For 28 years, Linda James taught home economics (Family and Consumer Science) at Diamond (Mo.) High School. Photo by Kaylea M. Hutson-Miller.
Photo by Kaylea M. Hutson-Miller

Linda James began cooking as a young 4-H member

DIAMOND, MO. – For 28 years, Linda James taught home economics (Family and Consumer Science) at Diamond (Mo.) High School.

Linda, the oldest of nine, said she’s sure she cooked with her mom growing up. But her first real memories of learning to cook with her 4-H cooking leader.

A member of Jones Creek 4-H, one of the oldest clubs in Newton County, Linda said Mary Greninger and her daughter, Marilyn, a junior leader, taught her to make everything from lemonade, biscuits and snickerdoodles. 

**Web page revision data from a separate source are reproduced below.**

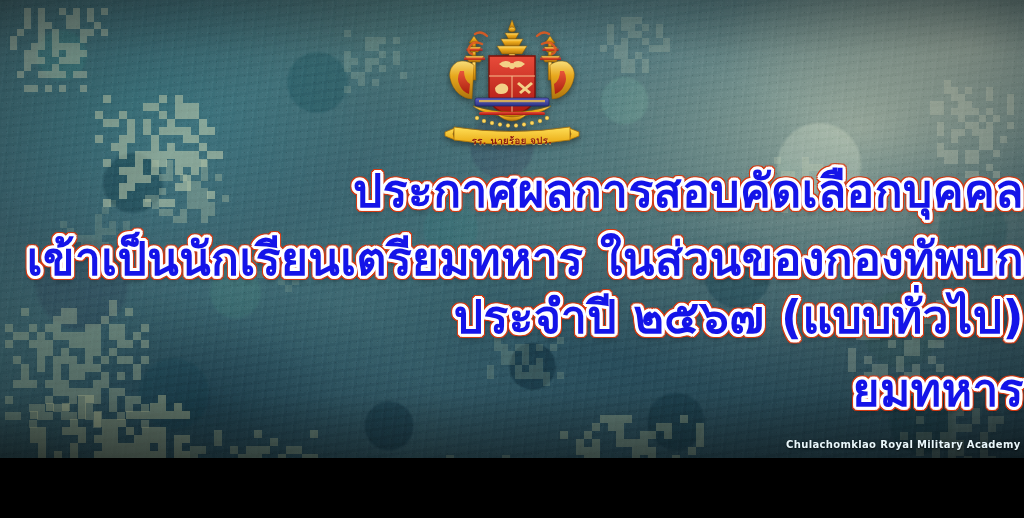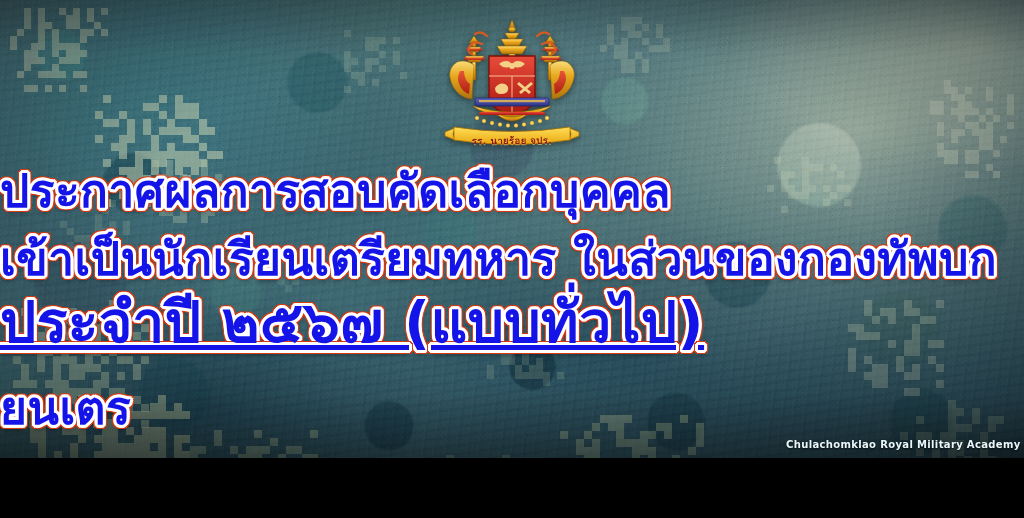--- a/index.html
+++ b/index.html
@@ -135,7 +135,7 @@
     left: 0; right: 0;
     top: 168px;
     z-index: 8;
-    text-align: left;
+    text-align: right;
     pointer-events: none;
   }
   .hline {

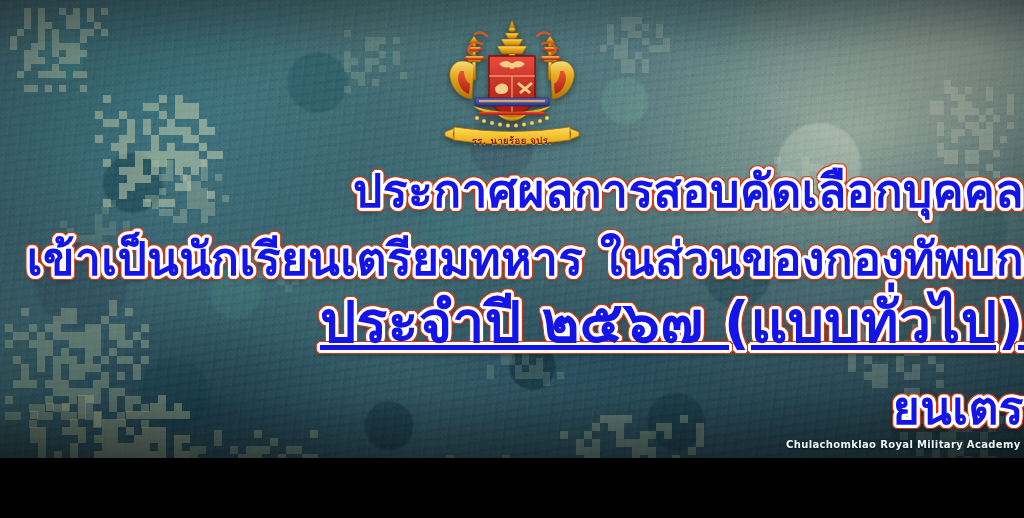--- a/index.html
+++ b/index.html
@@ -170,7 +170,7 @@
   }
   .hline.l1 { font-size: 46px; margin-bottom: 22px; }
   .hline.l2 { font-size: 46px; margin-bottom: 12px; }
-  .hline.l3 { font-size: 57px; margin-bottom: 34px; text-decoration: underline; }
+  .hline.l3 { font-size: 46px; margin-bottom: 27px; }
   .hline.l4 { font-size: 46px; }
 
   

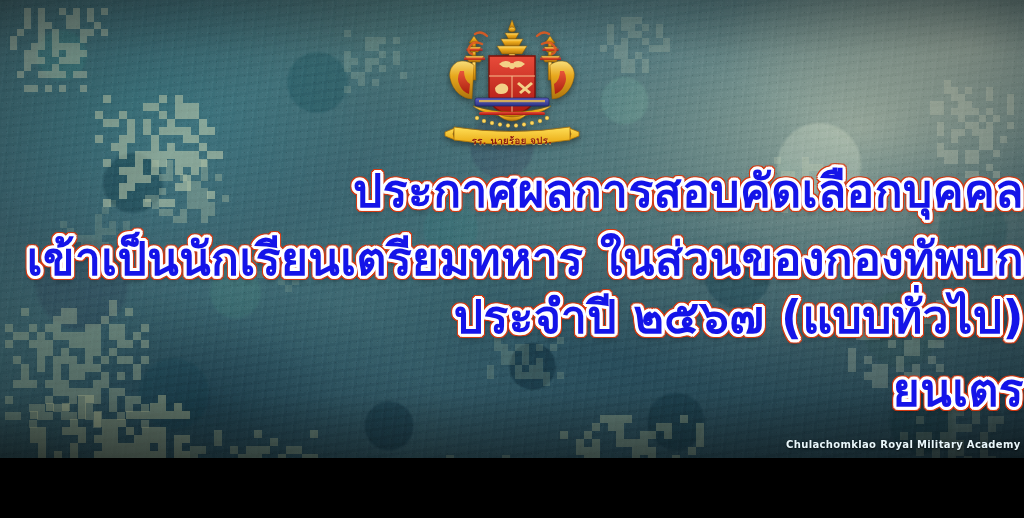--- a/index.html
+++ b/index.html
@@ -3140,7 +3140,7 @@
     <span class="hline l1">ประกาศผลการสอบคัดเลือกบุคคล</span>
     <span class="hline l2">เข้าเป็นนักเรียนเตรียมทหาร  ในส่วนของกองทัพบก</span>
     <span class="hline l3">ประจำปี ๒๕๖๗ (แบบทั่วไป)</span>
-    <span class="hline l4">ยนเตร</span>
+    <span class="hline l4">ยมทหาร</span>
   </div>
 
   <div id="crma-logo">

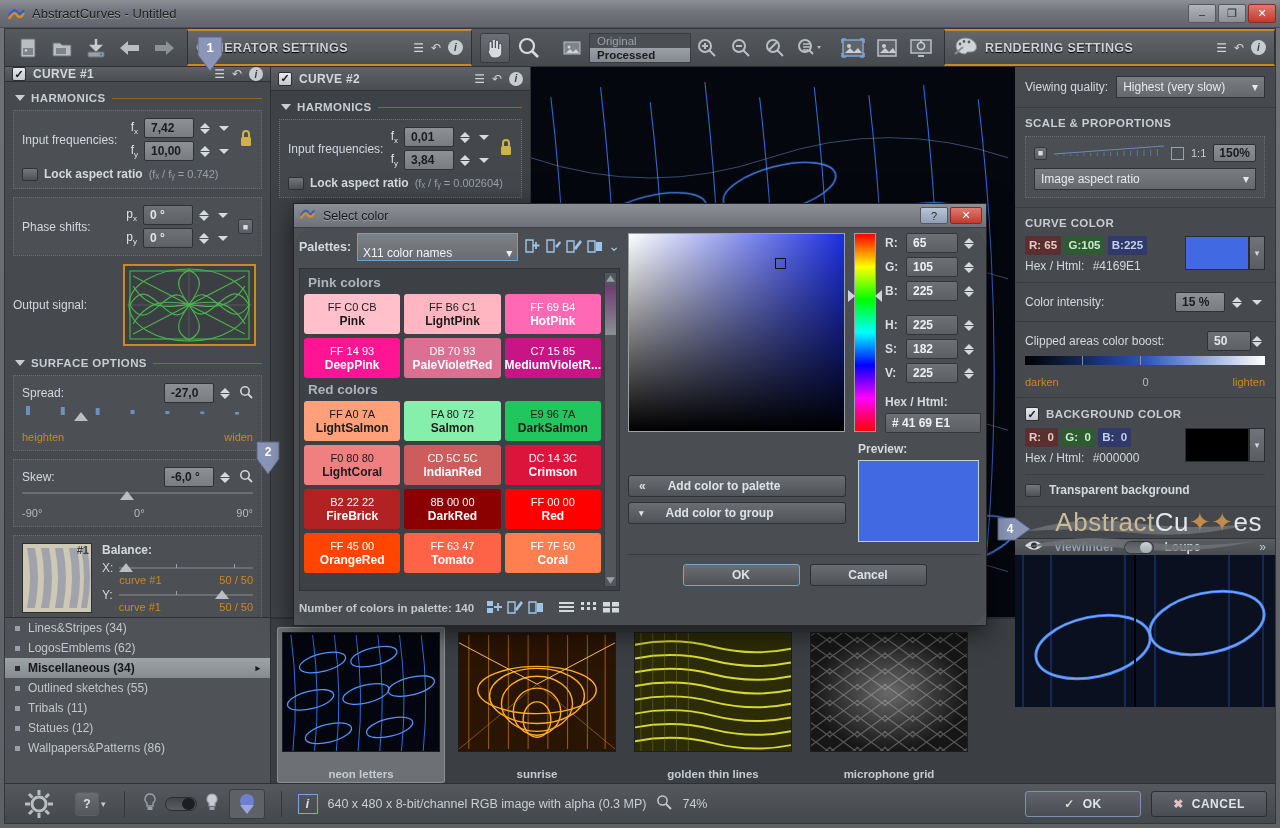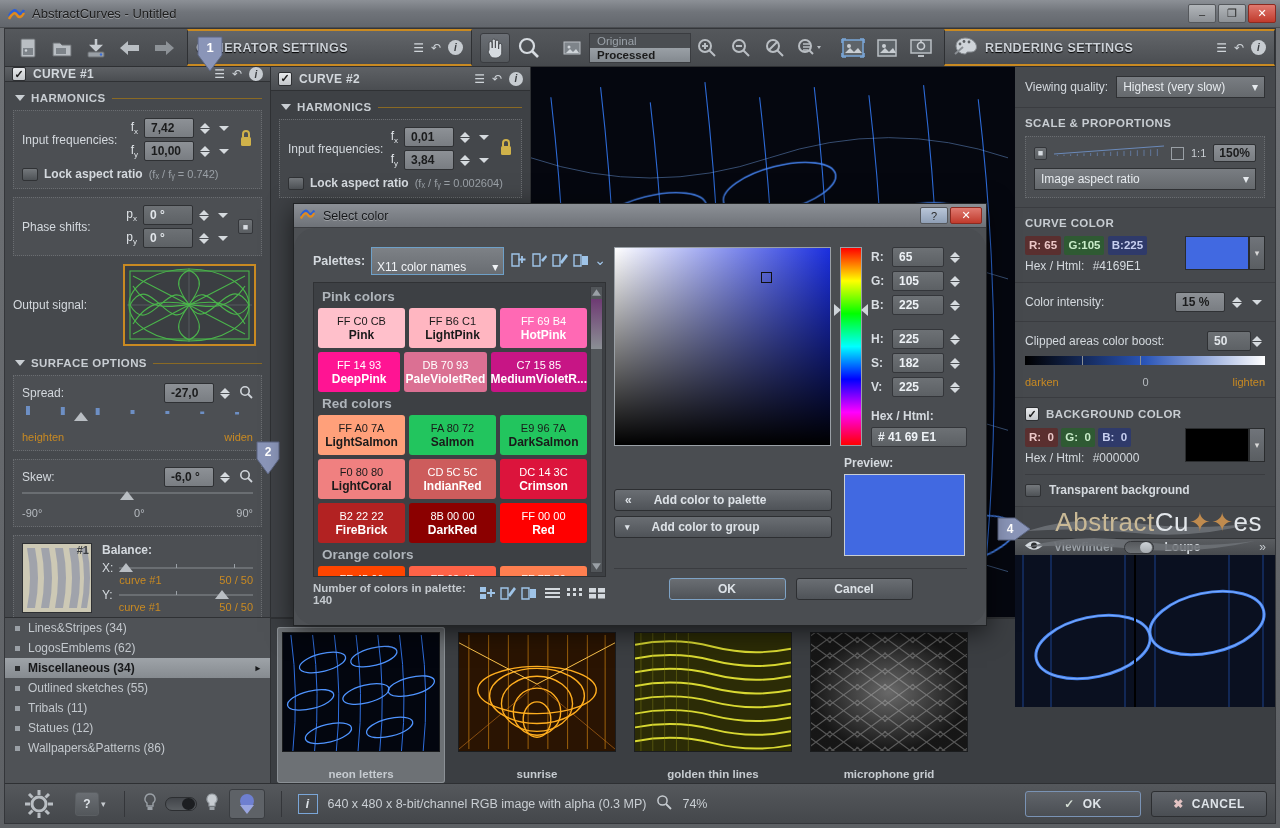--- a/index.html
+++ b/index.html
@@ -140,7 +140,7 @@
   .dlg-title { height:24px; display:flex; align-items:center; gap:7px; padding:0 4px 0 6px;
      background:linear-gradient(#8c9096,#6e7278); border-bottom:1px solid #3c3e42; }
   .dlg-title .t { font-size:12.5px; color:#15171a; text-shadow:0 1px 0 rgba(255,255,255,.3); }
-  .dlg-body { position:absolute; inset:24px 0 0 0; background:#4a4d51; padding:19px; display:flex; gap:8px;border-radius:21px; }
+  .dlg-body { position:absolute; inset:24px 0 0 0; background:#4a4d51; padding:5px; display:flex; gap:8px;border-radius:21px; }
   .dlg-left { width:340px; display:flex; flex-direction:column; }
   .dlg-right { flex:1; display:flex; flex-direction:column; }
   .palrow { display:flex; align-items:center; gap:6px; margin-bottom:7px; }

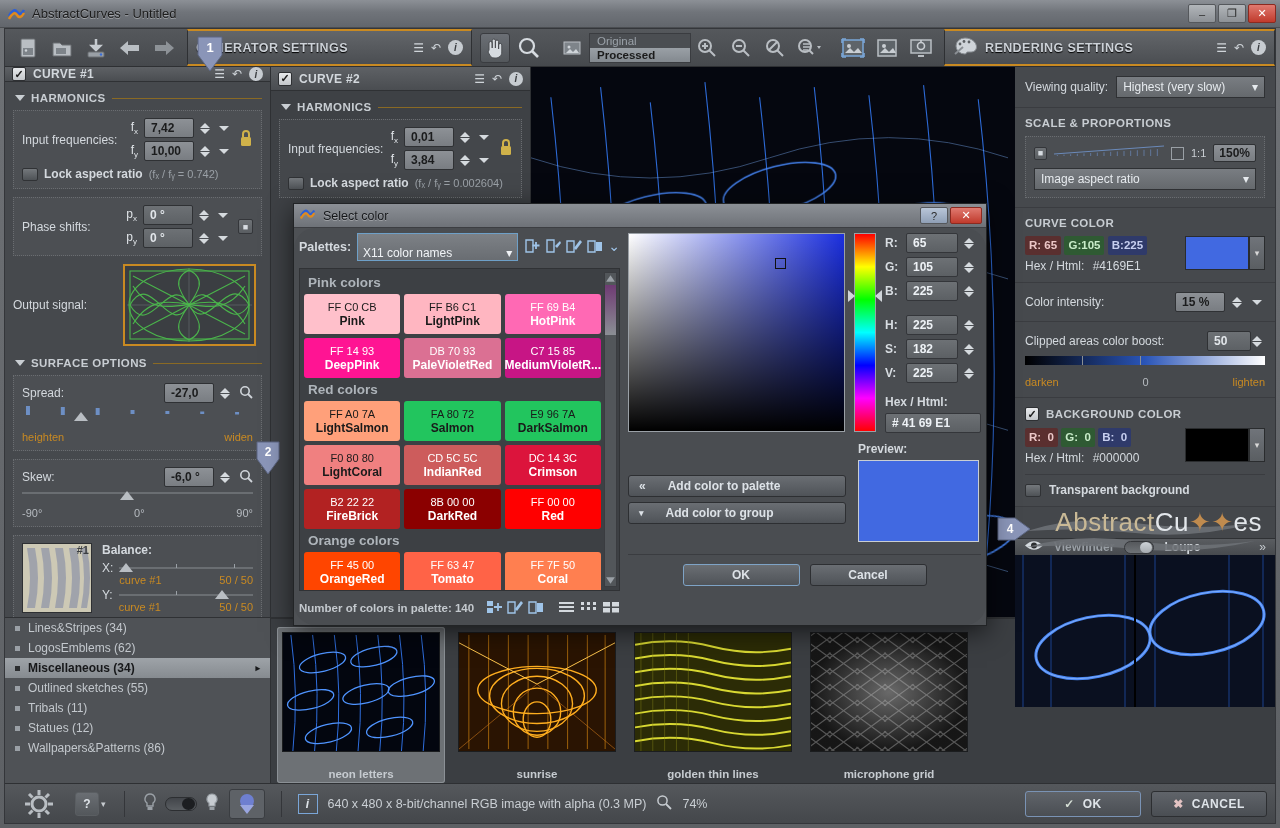--- a/index.html
+++ b/index.html
@@ -1173,7 +1173,7 @@
                   <span class="hexv">FF A0 7A</span>
                   <span class="nmv">LightSalmon</span>
                 </div>
-                <div class="sw" style="background: #22c55e; color: rgb(26, 26, 26);">
+                <div class="sw" style="background: #86efac; color: rgb(26, 26, 26);">
                   <span class="hexv">FA 80 72</span>
                   <span class="nmv">Salmon</span>
                 </div>

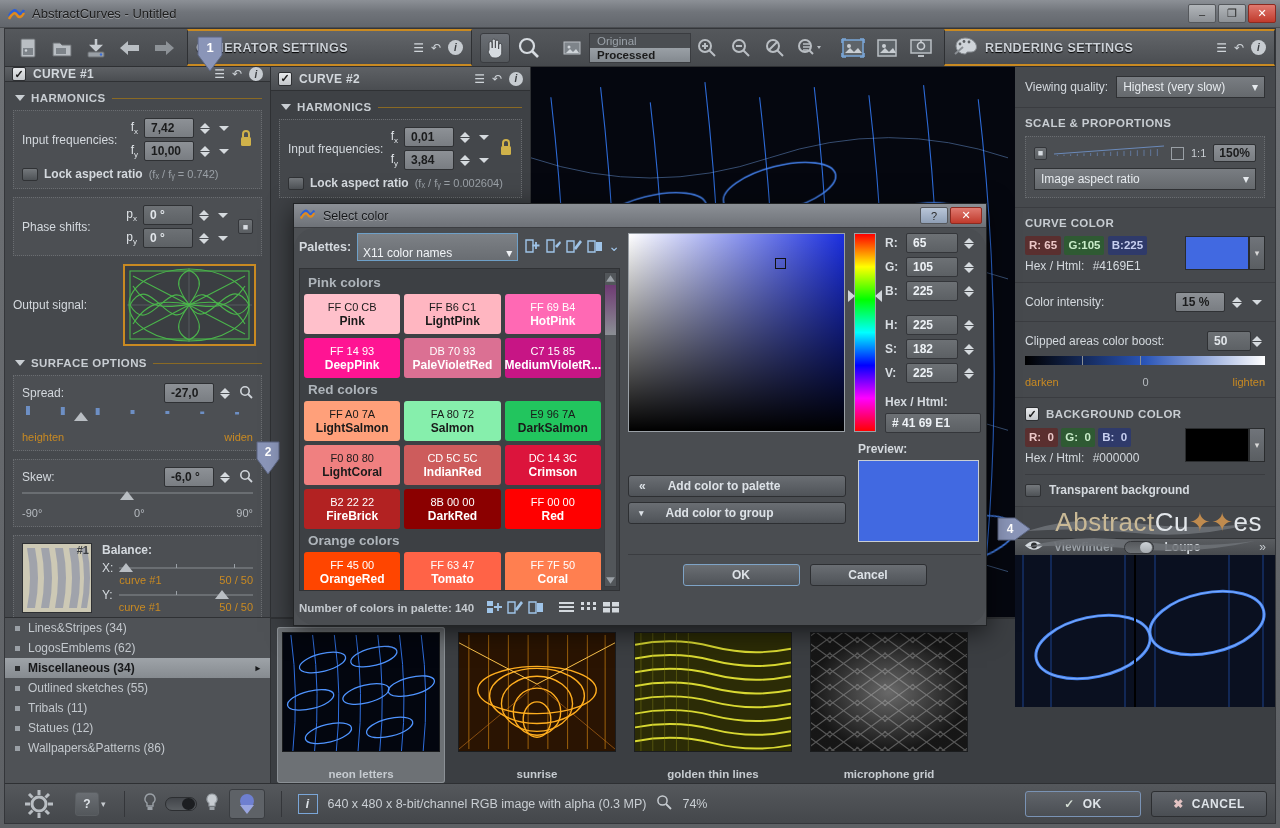--- a/index.html
+++ b/index.html
@@ -1210,7 +1210,6 @@
                   <span class="nmv">Red</span>
                 </div>
               </div>
-              <div class="grouplbl">Orange colors</div>
               <div class="swrow">
                 <div class="sw" style="background: rgb(255, 69, 0); color: rgb(255, 255, 255);">
                   <span class="hexv">FF 45 00</span>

Later, as a home ec teacher, Linda would teach her students to make similar things – including the Biscuits Supreme from the ever popular Better Homes and Gardens cookbook.

“I taught them all how to make biscuits and gravy, which is a standard around here,” Linda said. “I also taught them how to make things like pizza biscuits – flattening biscuits and using pizza toppings, and gooey bars. The daily nutrition part was also important to me.”

Teaching students to cook, she jokes, sometimes included some funny moments. She recalls a time when students were learning to make chocolate cupcakes with a cream cheese mixture. 

While the recipe called for a single spoonful, one group added quite a bit more. James said it made the cupcakes so gooey, the students couldn’t get the cupcakes out of the pan. She said it took more than a week of soaking to get all of the cupcake remnants out of the pan.

“I taught them to follow the recipes the way it was written, and why they couldn’t just change things,” Linda said.

Beyond teaching school children, Linda taught her children and grandchildren to cook as well. 

She’s even passed on some of the baking duties. During Christmas, Linda’s daughter, Julie Humphrey, now makes all of the cookies. 

Linda said her favorite thing to make on a regular basis is soup or stew. One family favorite is her hamburger vegetable soup, which can be made on the stove or in a crock pot.

Learning to cook is still important, James said, because it provides a person with a creative outlet. 

“It also saves money vs. eating out, and I think it gives you a sense of self worth,” she said, “especially if you make it for somebody else and they like it too.”